REPUBLIKA.CO.ID, YERUSALEM — Perdana Menteri Palestina Mohammad Shtayyeh mengecam rencana Israel untuk membagi Masjid Al Aqsa.
Menurut dia, undang-undang Israel yang diusulkan untuk membagi Masjid Al Aqsa dapat menyebabkan kemarahan yang tak terhitung karena status budaya dan agama masjid.
“Masjid Al Aqsa memiliki kesucian dan (signifikansi) agama bagi rakyat Palestina dan bagi orang Arab dan Muslim sebagai (kiblat pertama umat Islam) dan situs perjalanan Nabi Muhammad saat berkunjung ke surga," kata Shtayyeh dilansir dari Ahram Online, Rabu (14/6/2023).
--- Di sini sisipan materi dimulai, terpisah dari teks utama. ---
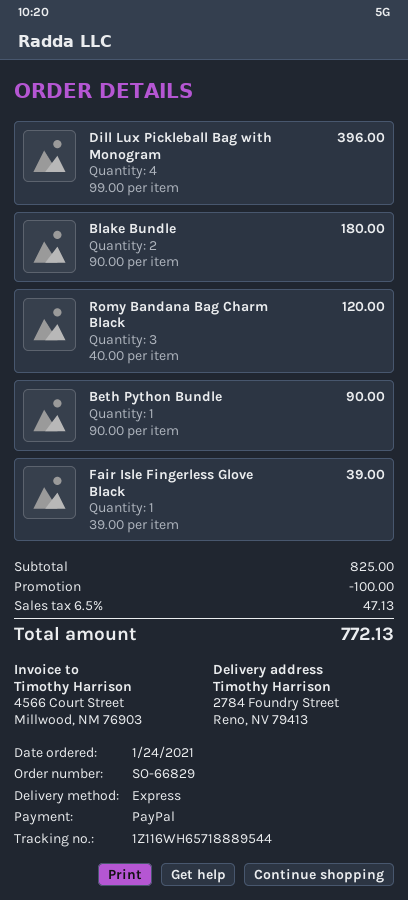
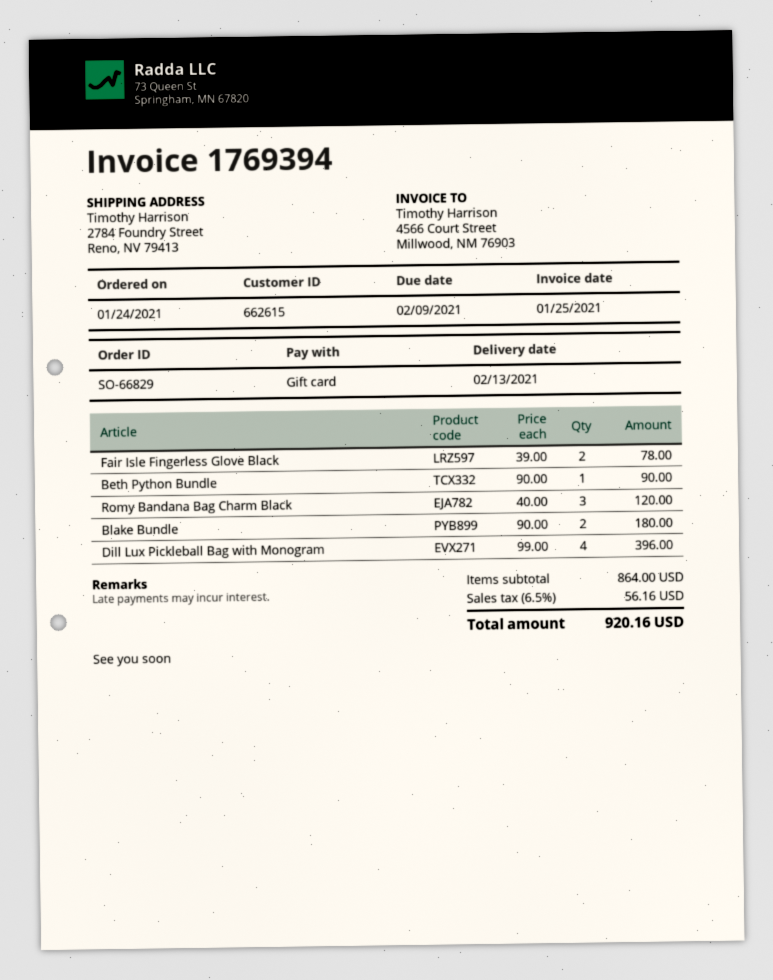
payment method: PayPal -> gift card
Fair Isle Fingerless Glove Black: 1 x 39.00 = 39.00 -> 2 x 39.00 = 78.00
subtotal: 825.00 -> 864.00
discount: 100.00 -> none
tax: 6.5% = 47.13 -> 6.5% = 56.16
total: 772.13 -> 920.16

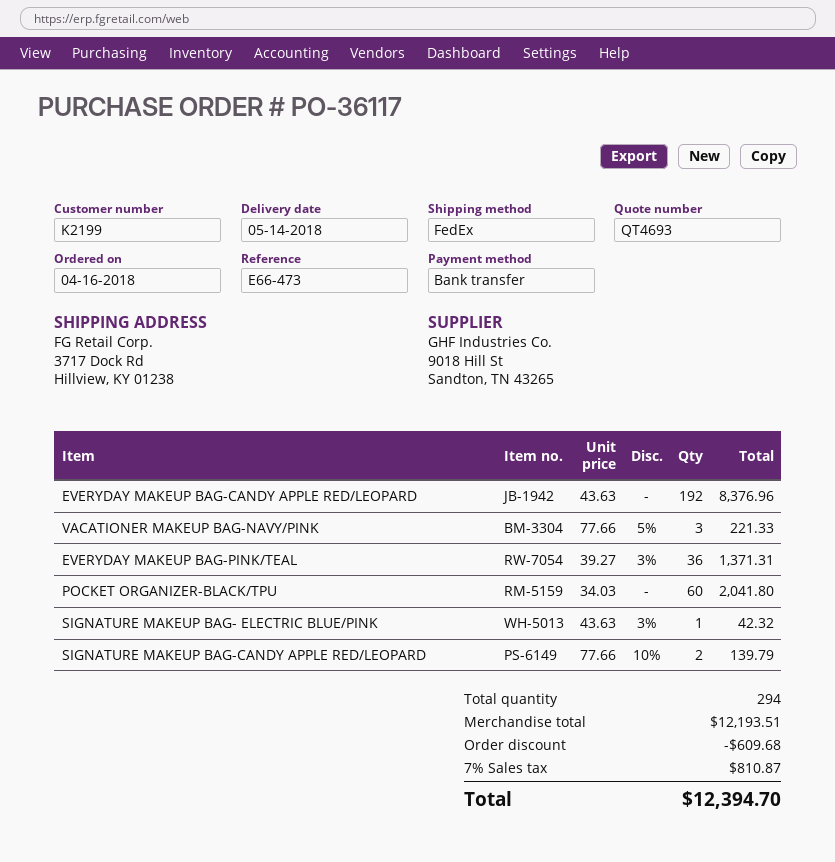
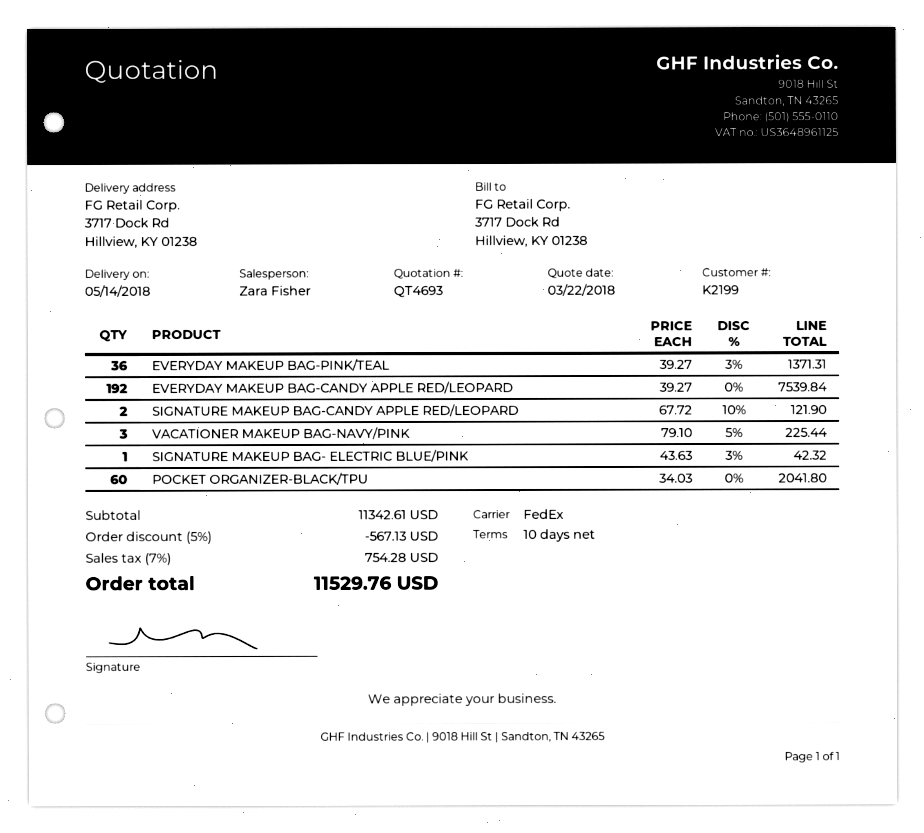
EVERYDAY MAKEUP BAG-CANDY APPLE RED/LEOPARD: 192 x 43.63 = 8376.96 -> 192 x 39.27 = 7539.84
VACATIONER MAKEUP BAG-NAVY/PINK: 3 x 77.66 - 5% = 221.33 -> 3 x 79.10 - 5% = 225.44
SIGNATURE MAKEUP BAG-CANDY APPLE RED/LEOPARD: 2 x 77.66 - 10% = 139.79 -> 2 x 67.72 - 10% = 121.90
subtotal: 12193.51 -> 11342.61
discount: 609.68 -> 567.13
tax: 7% = 810.87 -> 7% = 754.28
total: 12394.70 -> 11529.76

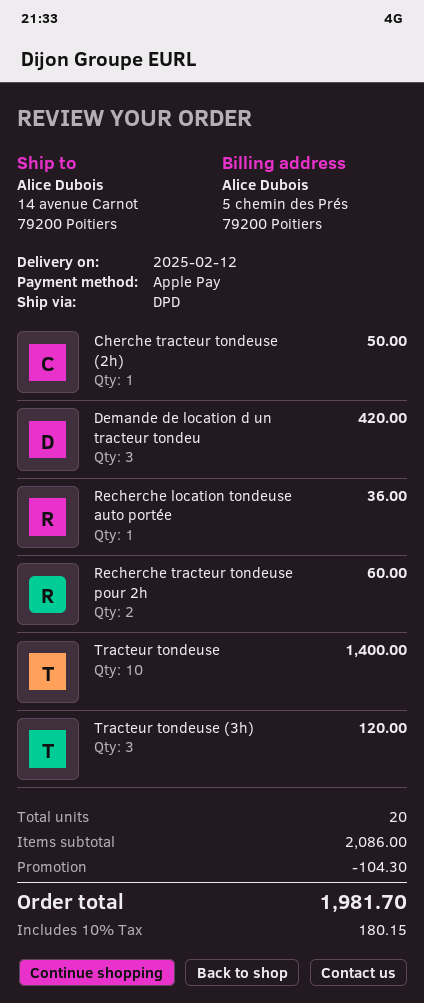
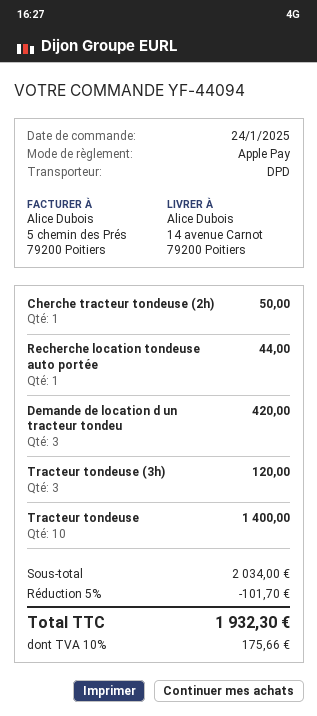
Recherche location tondeuse auto portée: 1 for 36.00 -> 1 for 44.00
Recherche tracteur tondeuse pour 2h: 2 for 60.00 -> none
subtotal: 2086.00 -> 2034.00
discount: 104.30 -> 101.70
tax: 10% = 180.15 -> 10% = 175.66
total: 1981.70 -> 1932.30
Perdana Menteri menyerukan tanggapan dari dunia Arab, Islam, dan internasional yang "melampaui kecaman dan kecaman" untuk mengakhiri pelanggaran apa pun yanh dilakukan Israel terhadap situs suci.
Pekan lalu, seorang anggota Knesset dari partai Likud sayap kanan yang berkuasa mengusulkan undang-undang yang akan membagi tanah suci menjadi dua bagian terpisah antara Palestina dan pemukim Israel.
Undang-undang yang diusulkan akan memberi orang Palestina akses hanya ke 30 persen dari kompleks keagamaan, dengan sisanya disediakan hanya untuk pemukim Israel untuk berdoa.
Area yang dialokasikan untuk pemukim Israel termasuk Kubah Batu, yang dibangun di bawah kekhalifahan Umayyah dan merupakan salah satu kuil Islam tertua yang masih ada.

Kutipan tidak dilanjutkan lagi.